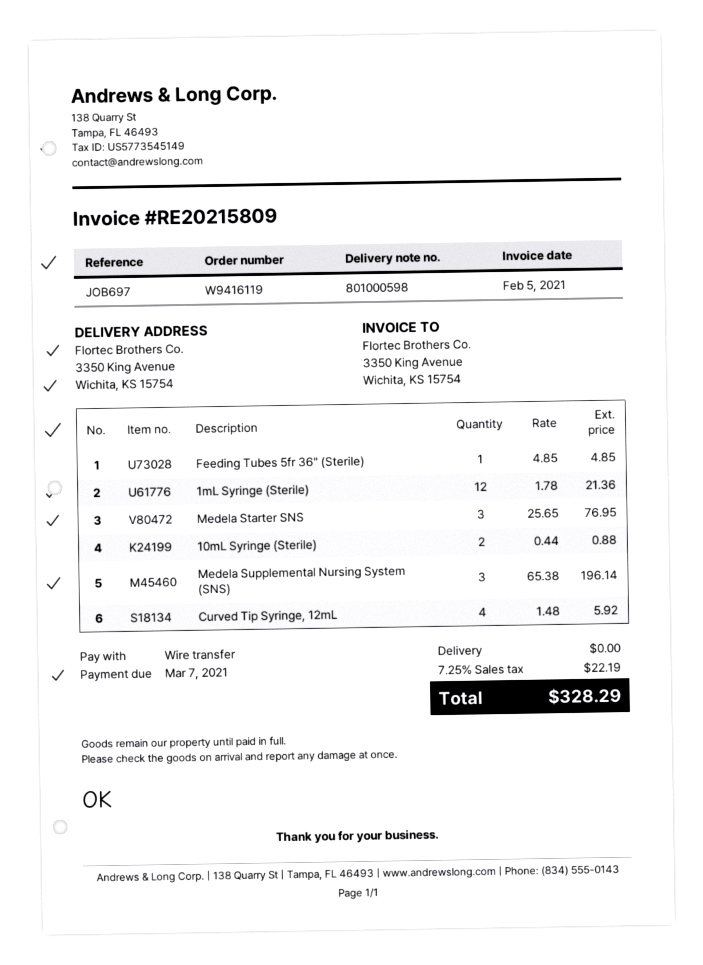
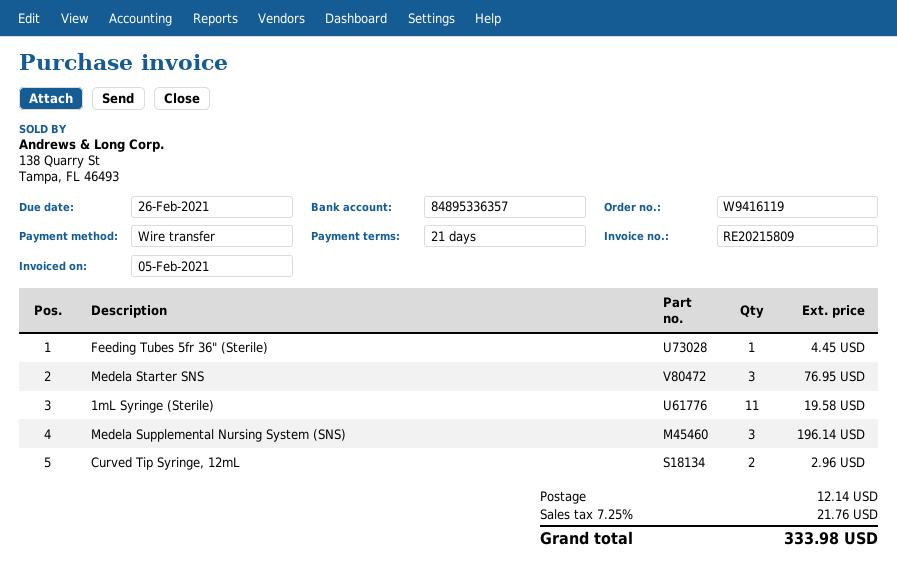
due date: 2021-03-07 -> 2021-02-26
Feeding Tubes 5fr 36" (Sterile): 1 for 4.85 -> 1 for 4.45
1mL Syringe (Sterile): 12 for 21.36 -> 11 for 19.58
10mL Syringe (Sterile): 2 for 0.88 -> none
Curved Tip Syringe, 12mL: 4 for 5.92 -> 2 for 2.96
shipping: 0.00 -> 12.14
tax: 7.25% = 22.19 -> 7.25% = 21.76
total: 328.29 -> 333.98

> **Your task**
Pictures stay out of the copy; print the material above exactly.

> **Exercise output**
due date: 2021-03-07 -> 2021-02-26
Feeding Tubes 5fr 36" (Sterile): 1 for 4.85 -> 1 for 4.45
1mL Syringe (Sterile): 12 for 21.36 -> 11 for 19.58
10mL Syringe (Sterile): 2 for 0.88 -> none
Curved Tip Syringe, 12mL: 4 for 5.92 -> 2 for 2.96
shipping: 0.00 -> 12.14
tax: 7.25% = 22.19 -> 7.25% = 21.76
total: 328.29 -> 333.98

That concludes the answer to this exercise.